Annexure to Independent Auditors'' Report
(Referred to in paragraph 1 under the heading of "Report on Other Legal
and Regulatory Requirements" of our report of even date]
I. a) The Company has maintained proper records showing full
particulars including quantitative details and situation of fixed
assets.
b) During the year, there exists a regular programme of verification of
fixed assets and which, in our opinion, is reasonable having regard to
the size of the Company and nature of its assets. No material
discrepancies were noticed on such verification.
c) During the year, the Company has not disposed off any major part of
the fixed assets.

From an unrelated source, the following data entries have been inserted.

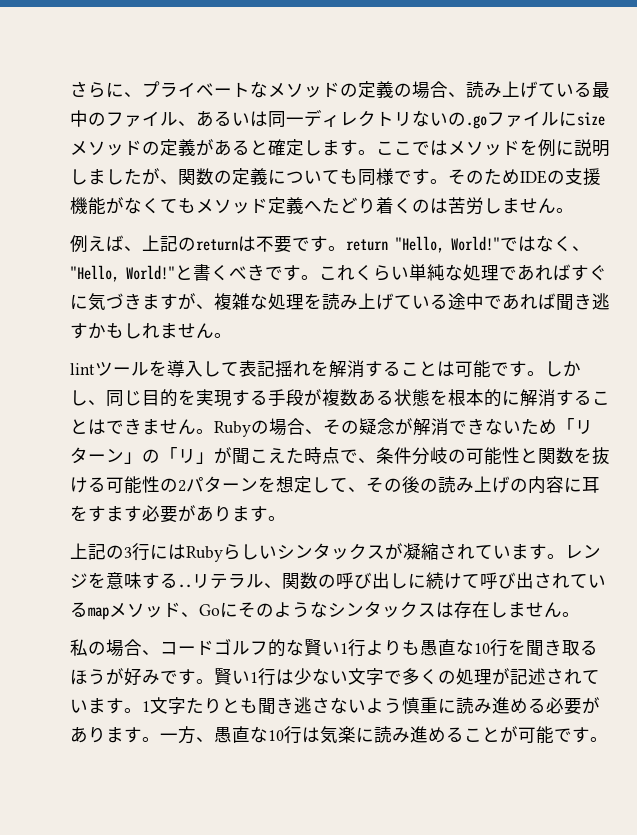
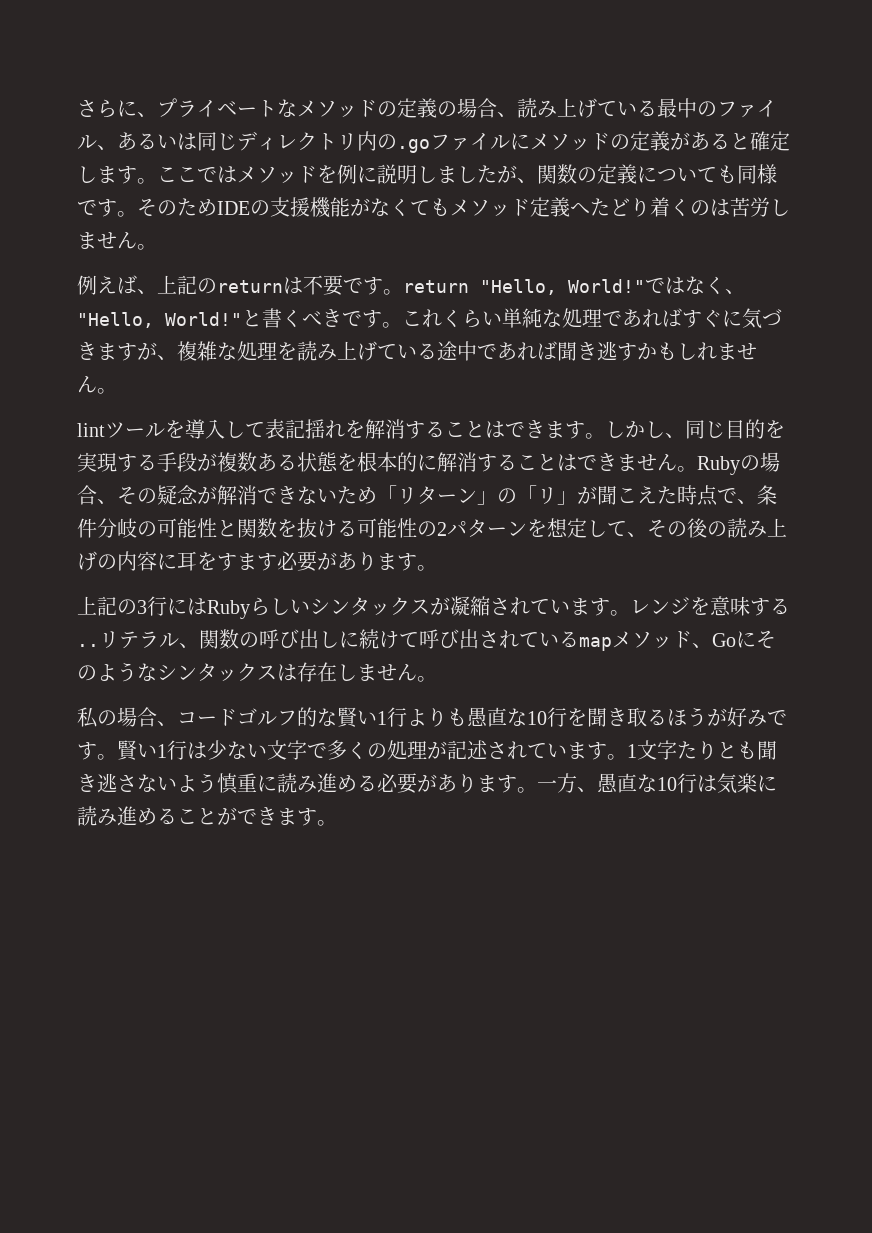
- さらに、プライベートなメソッドの定義の場合、読み上げている最中のファイル、あるいは同一ディレクトリないの.goファイルにsizeメソッドの定義があると確定します。
+ さらに、プライベートなメソッドの定義の場合、読み上げている最中のファイル、あるいは同じディレクトリ内の.goファイルにメソッドの定義があると確定します。
- lintツールを導入して表記揺れを解消することは可能です。
+ lintツールを導入して表記揺れを解消することはできます。
- 一方、愚直な10行は気楽に読み進めることが可能です。
+ 一方、愚直な10行は気楽に読み進めることができます。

Thus the going concern status of the Company is not
affected.
II. a) As explained to us, the physical verification of the inventory
was carried out at reasonable intervals by the Management during the
year.
b) In our opinion and according to the information and explanations
given to us, the procedures of physical verification of inventory
followed by the management are reasonable and adequate in relation to
the size of the Company and the nature of its business.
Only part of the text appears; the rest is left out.